Whether, incidentally, the cottonmouth rattler hard by the River Styx, described in the paragraph following the second quote above from the book, was the same one from which Mr. Fields obtained his snake medicine in the eventuality of an untoward result in the outcome of the pleading of which he was the unfortunate servee, we don't know.

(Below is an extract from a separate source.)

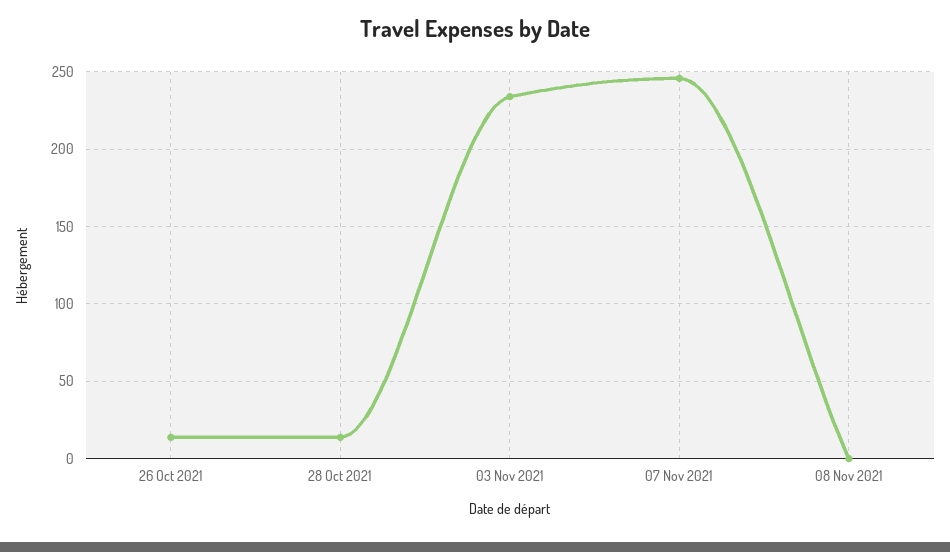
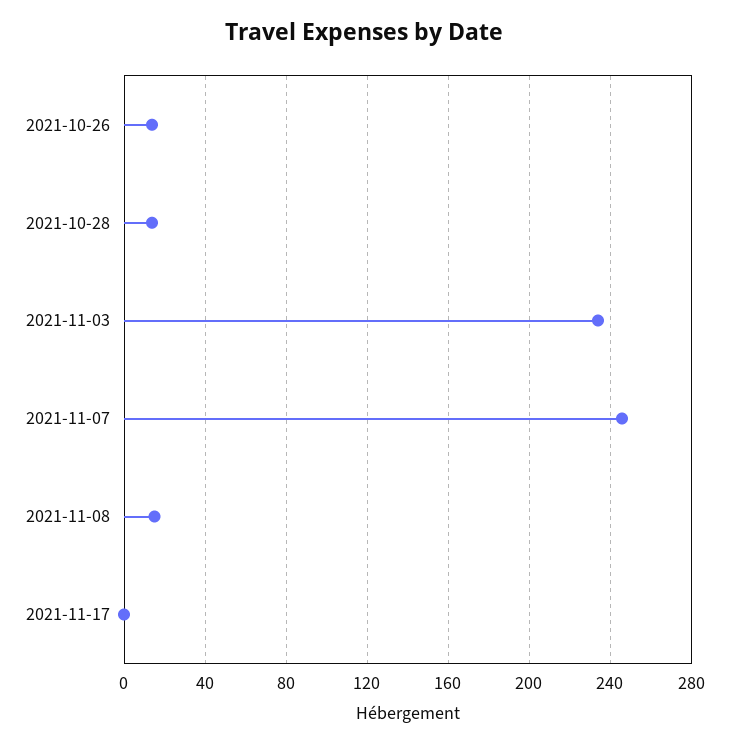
08 Nov 2021: 0 -> 15
2021-11-17: none -> 0

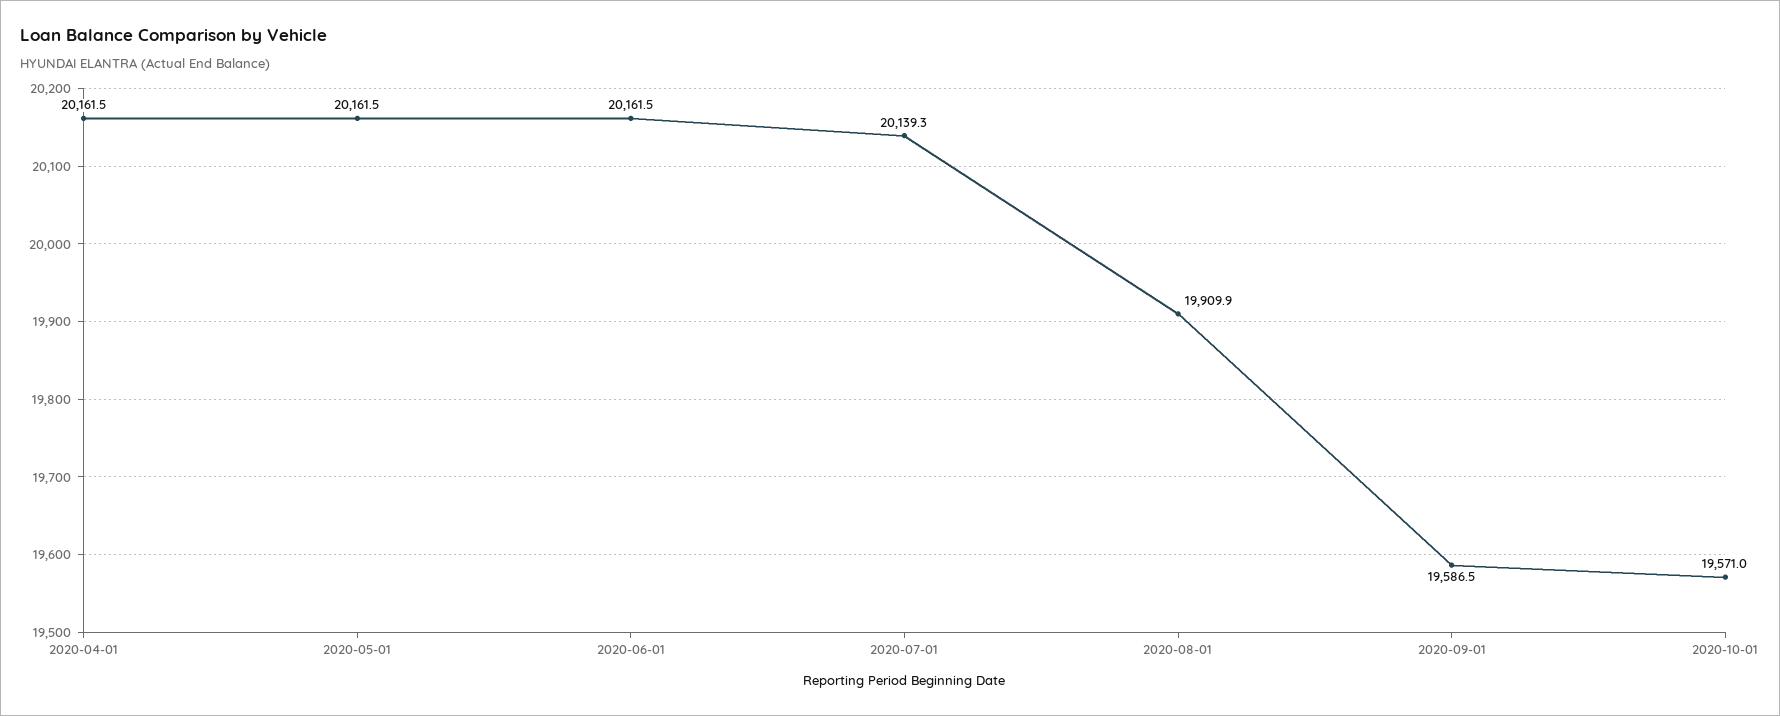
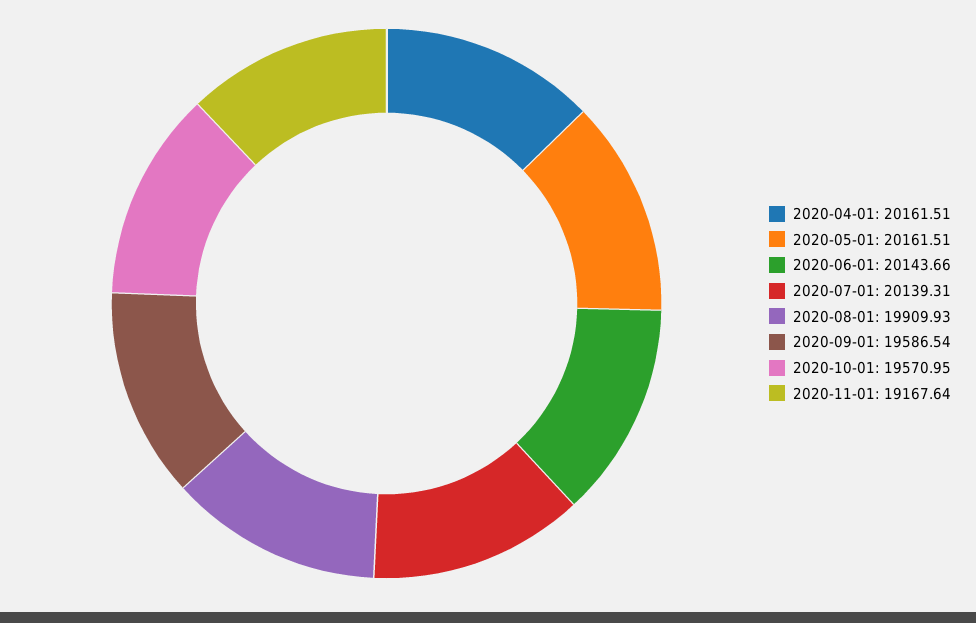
2020-06-01: 20161.5 -> 20143.66
2020-11-01: none -> 19167.64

But, in any event, we suppose that Zelma, with the remaining change from her dollar, at the departure of life's last breath, had sufficient coinage to provide remuneration adequate to the boatman as she passed over the River Styx at some juncture in time indefinite, probably a boat named Sometime, manned by a stout gentleman, providing the nom de croisière, Mahatma Kane Jeeves, of scholarly mien, wearing a top hat, holding his cane, while endued with the most ill-fitting of vestments, suggesting the haberdasher as one either blind or not voluntarily parting with the too fast selection made from the rack by its wearer, greeting his prospective charge with a jug in hand, imparting melodiously: "Yes, madame--or sir--step right this way, and the personage before your lovely visage--or ruggedly handsome countenance, as the case may be--shall provide you with sufficient toxins, not to mention divers devoirs, that is to say, beneficently eleemosynary liquid admixtures in exchange for the emoluments provided in service of my proclivities, thus for the crossing of the bar entailed to your loveliness--or, if perchance my eyes jest and deceive their sockets, puggishly putrescent excellency--, to make the prolixity of your sojourn in this, my boat rickety, of a most pleasant and salubrious quality in its experiential sensitivities. For as Mr. Ogden Nash, the poet who crossed here not but an hour ago, leaving behind the finest poetic liqueurs man might ever imbibe with impunity, said to me personally, 'We shall be in Kansas by and by, my little chickadee.'"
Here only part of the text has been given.